The Face of the Enemy is a spree killer story, fairly unusual subject matter for 1962. Cornelius Daggett is a war hero. He killed 126 people in 1942 and the Army gave him a medal for it. Unfortunately the only thing that Cornelius Daggett has ever been any good at is killing people. And now the Army doesn’t need him to kill any more people. Nobody needs him to kill any more people. So what the hell does he do now? What he does do is drink and feel sorry for himself. His family doesn't want to know him any more. It was so much easier back on Guadalcanal. Those were good times. He killed people and everybody admired him for it. If only he were back on Guadalcanal. Pretty soon Cornelius Daggett is back on Guadalcanal, in his mind. You know this is not going to end well.

An intriguing episode because on the one hand there’s the temptation to make it a Social Problem Story and make Daggett a victim (and Detective Adam Flint’s social worker instincts are in full cry in this episode) but on the other hand the man is a drunken self-pitying loser and a psychotic killer. The episode veers between these two tendencies, which is sort of interesting.

Portrait of a Painter is (naturally) about a painter but it’s really more about evidence, particularly psychiatric evidence, and about preconceived notions affecting an investigation. The case seems open-and-shut. Roger Barmer is an artist with a history of psychiatric problems, including hostility to women, so when his wife is found stabbed to death he’s obviously the prime suspect. Barmer claims to have been out cold and to have found his wife’s body after regaining consciousness. He immediately goes to see his psychiatrist and makes a confession. At least it’s a sort of confession. Detective Flint is not happy about it at all - he feels that the psychiatrist bullied Barmer into the confession and given that Barmer has no memory of having committed the murder he thinks this confession is very very dubious. So he decides to press ahead with the investigation with an open mind. It’s an interesting and rather thought-provoking story, plus William Shatner plays the crazy artist and you just know how much fun that performance is going to be. An extremely good episode.

Let Me Die Before I Wake is quite offbeat. Joe Calageras (Jack Klugman) runs a successful trucking business with his brother Vito (Michael Constantine). The Calageras brothers are Sicilian and they have a pretty conservative outlook on life. They’re popular and well-respected. Then somebody tries to run Joe down in a truck. The truck misses Joe but hits a little girl. All the eyewitnesses are adamant that it was attempted murder but Joe insists it was an accident.

There are a lot of things that Joe doesn’t want to talk about. Like the reason he can’t leave the block. He gets as far as the corner and then he starts to sweat, his vision starts to blur, he gets dizzy. Joe also doesn’t want to talk about his wife Rosie. Unless someone will talk about these things Detectives Adam Flint and Frank Arcaro don’t see how they are going to find out the truth about that hit-run incident.

Maybe some things should get talked about. And maybe some things shouldn’t. Maybe talking about things can make things worse. Maybe it’s best not to know certain things. When there’s a powder keg of emotion ready to blow talking about it can set off the explosion. Is anybody better off then? This is an interesting performance by Klugman - he really keeps a lid on it which is not exactly his usual style. It’s another slightly unconventional but extremely interesting episode.

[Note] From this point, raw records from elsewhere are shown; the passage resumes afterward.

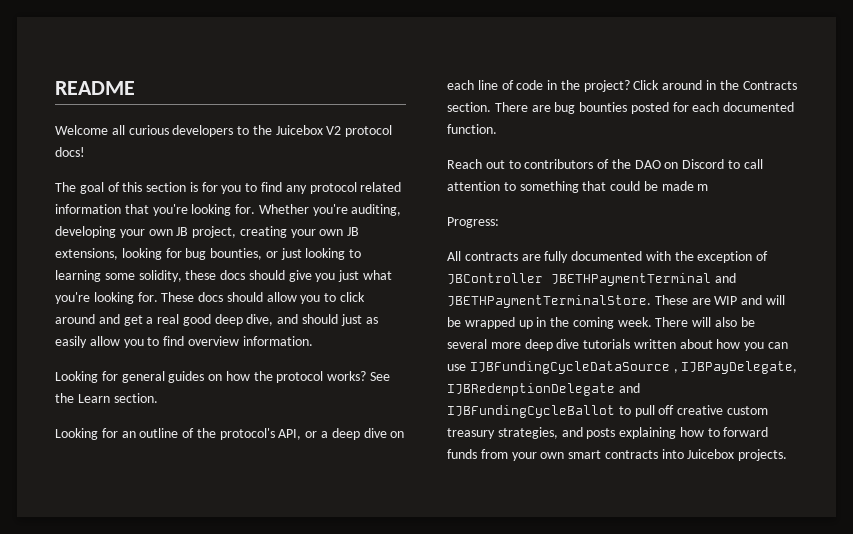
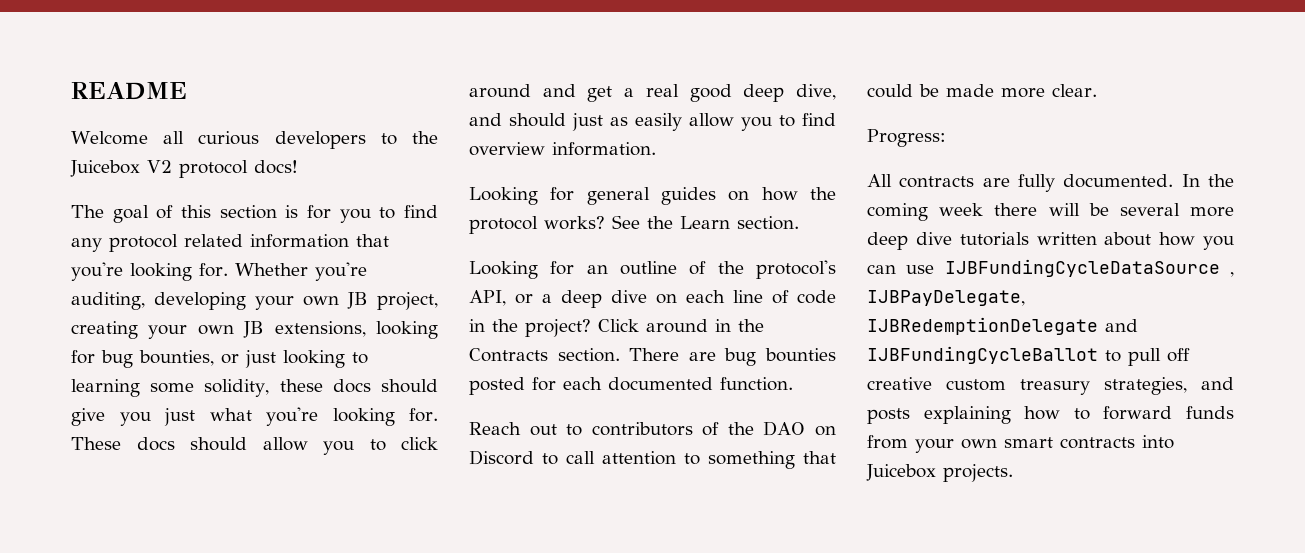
- Reach out to contributors of the DAO on Discord to call attention to something that could be made m
+ Reach out to contributors of the DAO on Discord to call attention to something that could be made more clear.
- All contracts are fully documented with the exception of JBController JBETHPaymentTerminal and JBETHPaymentTerminalStore. These are WIP and will be wrapped up in the coming week. There will also be several more deep dive tutorials written about how you can use IJBFundingCycleDataSource , IJBPayDelegate, IJBRedemptionDelegate and IJBFundingCycleBallot to pull off creative custom treasury strategies, and posts explaining how to forward funds from your own smart contracts into Juicebox projects.
+ All contracts are fully documented. In the coming week there will be several more deep dive tutorials written about how you can use IJBFundingCycleDataSource , IJBPayDelegate, IJBRedemptionDelegate and IJBFundingCycleBallot to pull off creative custom treasury strategies, and posts explaining how to forward funds from your own smart contracts into Juicebox projects.

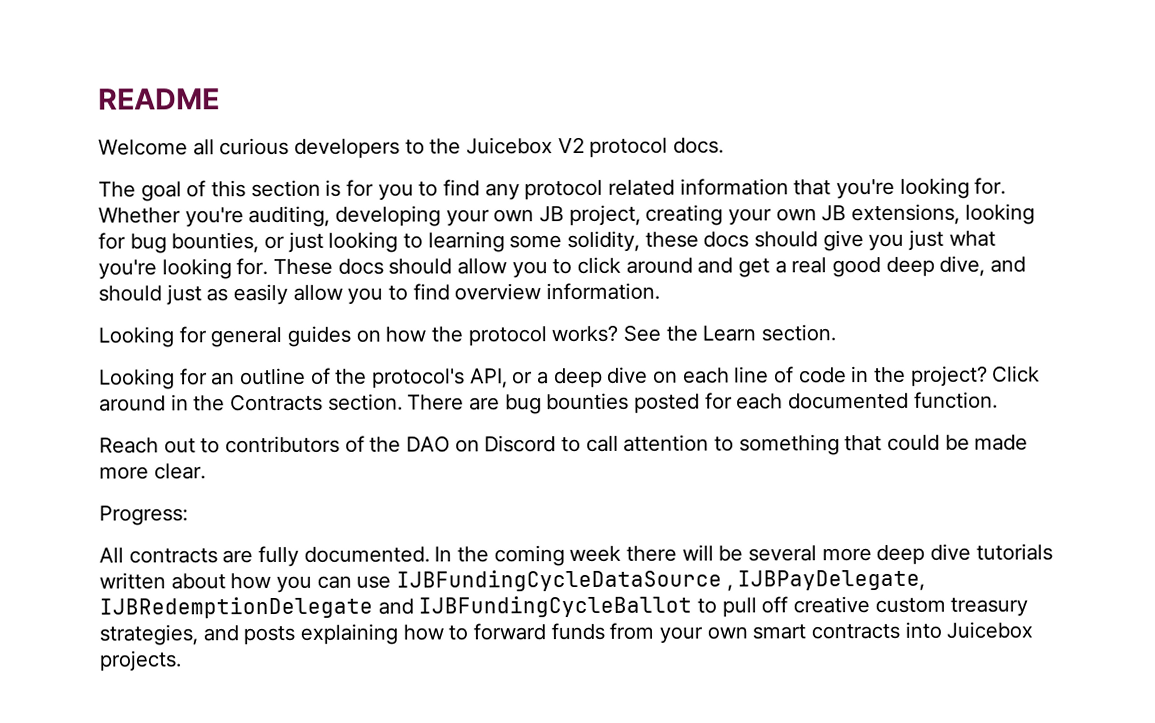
- Welcome all curious developers to the Juicebox V2 protocol docs!
+ Welcome all curious developers to the Juicebox V2 protocol docs.

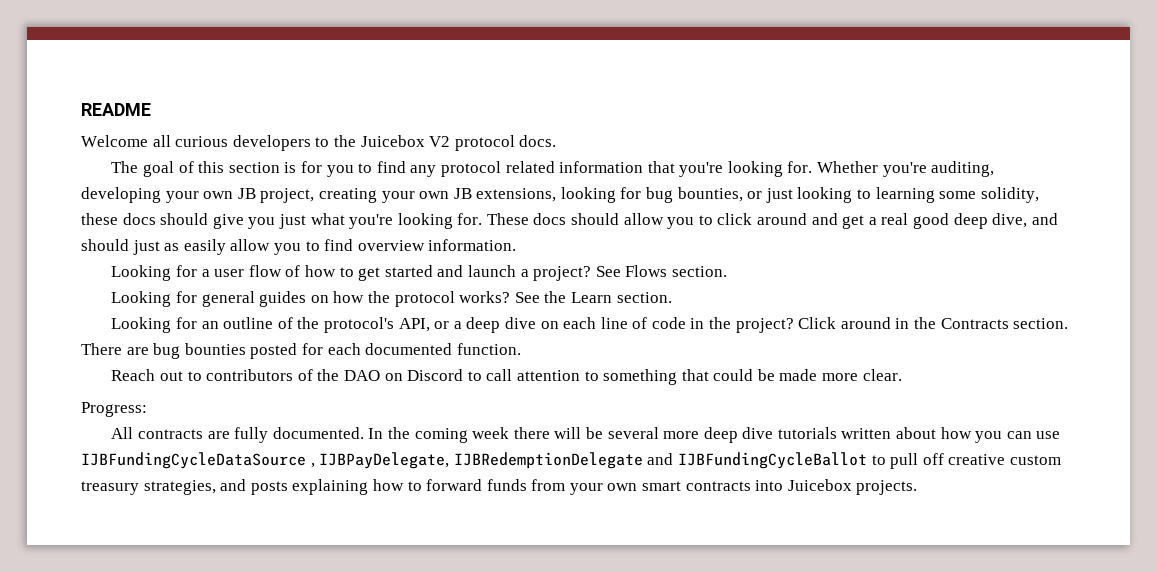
+ Looking for a user flow of how to get started and launch a project? See Flows section.

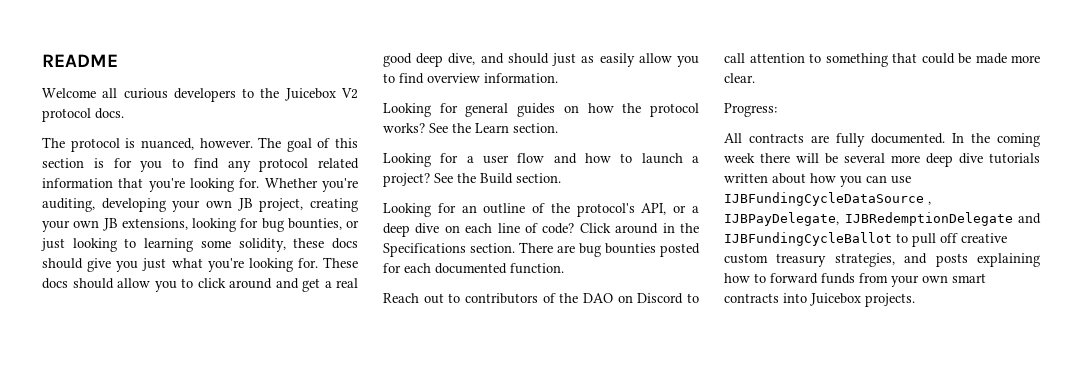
- The goal of this section is for you to find any protocol related information that you're looking for.
+ The protocol is nuanced, however. The goal of this section is for you to find any protocol related information that you're looking for.
- Looking for a user flow of how to get started and launch a project? See Flows section.
+ Looking for a user flow and how to launch a project? See the Build section.
- Looking for an outline of the protocol's API, or a deep dive on each line of code in the project?
+ Looking for an outline of the protocol's API, or a deep dive on each line of code?
- Click around in the Contracts section.
+ Click around in the Specifications section.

American television in the early 60s started to get rather keen on attempting to address social problems (much as Hollywood had had a minor obsession with Social Problem movies in the 50s). Most of these attempts were pretty cringe-inducing but Naked City was an exception. At times they did this sort of thing remarkably well. The One Marked Hot Gives Cold is an intriguing example. L. Francis Childe (the L stands for Love - yes the poor guy was named Love Childe by his parents) is thirty-one years old and he has a record of occasional outbursts of extreme violence. During his navy service he killed a fellow sailor and served a prison term. Now he’s trying to find his father. He had been left in an orphanage as a boy and had been told his parents were dead but he has reason to believe that his father is alive. He breaks into the orphanage and steals his records.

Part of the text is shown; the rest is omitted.